Task item
The answer must consist solely of the lines from the opening line of the entries through the line with "9.2.2.24 | | – | –", transcribed exactly and without any pictures.

Dataset records
********

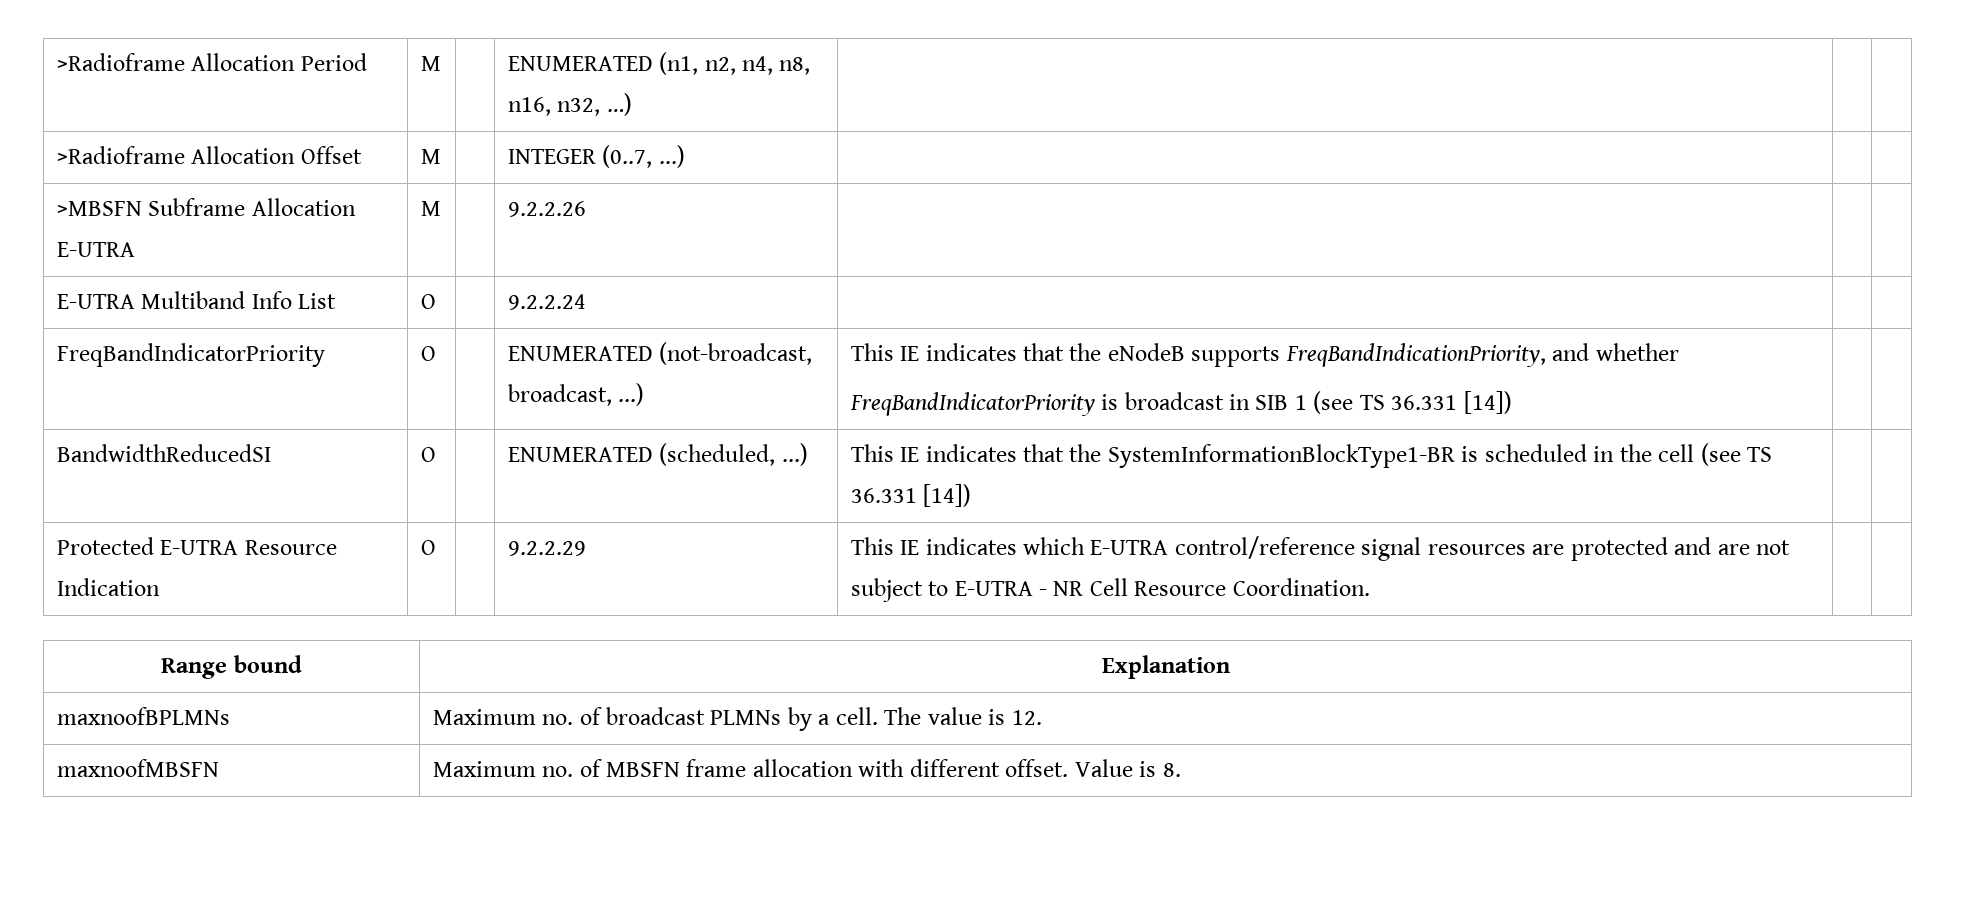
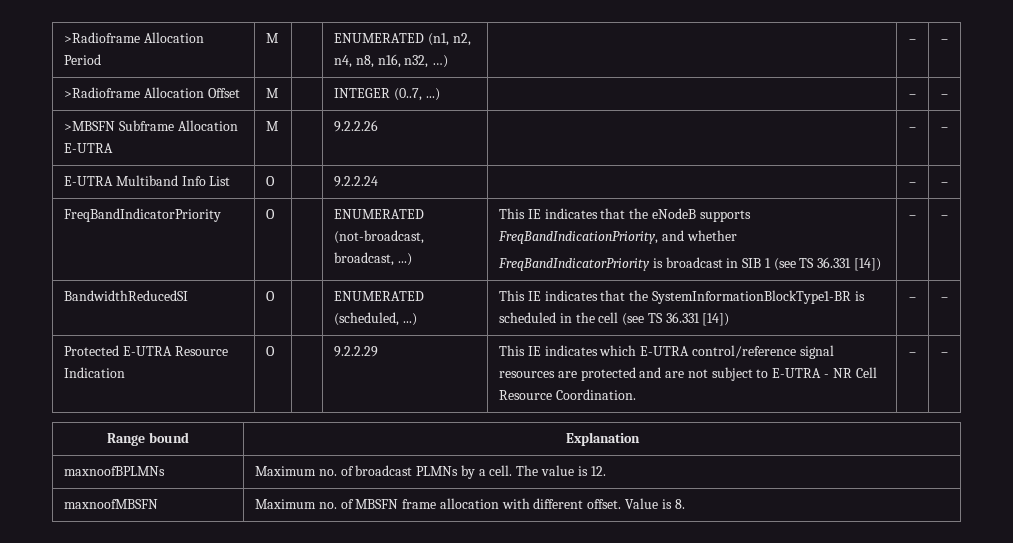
- >Radioframe Allocation Period | M | | ENUMERATED (n1, n2, n4, n8, n16, n32, …) | | |
+ >Radioframe Allocation Period | M | | ENUMERATED (n1, n2, n4, n8, n16, n32, …) | | – | –
- >Radioframe Allocation Offset | M | | INTEGER (0..7, ...) | | |
+ >Radioframe Allocation Offset | M | | INTEGER (0..7, ...) | | – | –
- >MBSFN Subframe Allocation E-UTRA | M | | 9.2.2.26 | | |
+ >MBSFN Subframe Allocation E-UTRA | M | | 9.2.2.26 | | – | –
- E-UTRA Multiband Info List | O | | 9.2.2.24 | | |
+ E-UTRA Multiband Info List | O | | 9.2.2.24 | | – | –
  FreqBandIndicatorPriority | O | | ENUMERATED (not-broadcast, broadcast, ...) | This IE indicates that the eNodeB supports FreqBandIndicationPriority, and whether
- FreqBandIndicatorPriority is broadcast in SIB 1 (see TS 36.331 [14]) | |
+ FreqBandIndicatorPriority is broadcast in SIB 1 (see TS 36.331 [14]) | – | –
- BandwidthReducedSI | O | | ENUMERATED (scheduled, ...) | This IE indicates that the SystemInformationBlockType1-BR is scheduled in the cell (see TS 36.331 [14]) | |
+ BandwidthReducedSI | O | | ENUMERATED (scheduled, ...) | This IE indicates that the SystemInformationBlockType1-BR is scheduled in the cell (see TS 36.331 [14]) | – | –
- Protected E-UTRA Resource Indication | O | | 9.2.2.29 | This IE indicates which E-UTRA control/reference signal resources are protected and are not subject to E-UTRA - NR Cell Resource Coordination. | |
+ Protected E-UTRA Resource Indication | O | | 9.2.2.29 | This IE indicates which E-UTRA control/reference signal resources are protected and are not subject to E-UTRA - NR Cell Resource Coordination. | – | –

********

Answer space
- >Radioframe Allocation Period | M | | ENUMERATED (n1, n2, n4, n8, n16, n32, …) | | |
+ >Radioframe Allocation Period | M | | ENUMERATED (n1, n2, n4, n8, n16, n32, …) | | – | –
- >Radioframe Allocation Offset | M | | INTEGER (0..7, ...) | | |
+ >Radioframe Allocation Offset | M | | INTEGER (0..7, ...) | | – | –
- >MBSFN Subframe Allocation E-UTRA | M | | 9.2.2.26 | | |
+ >MBSFN Subframe Allocation E-UTRA | M | | 9.2.2.26 | | – | –
- E-UTRA Multiband Info List | O | | 9.2.2.24 | | |
+ E-UTRA Multiband Info List | O | | 9.2.2.24 | | – | –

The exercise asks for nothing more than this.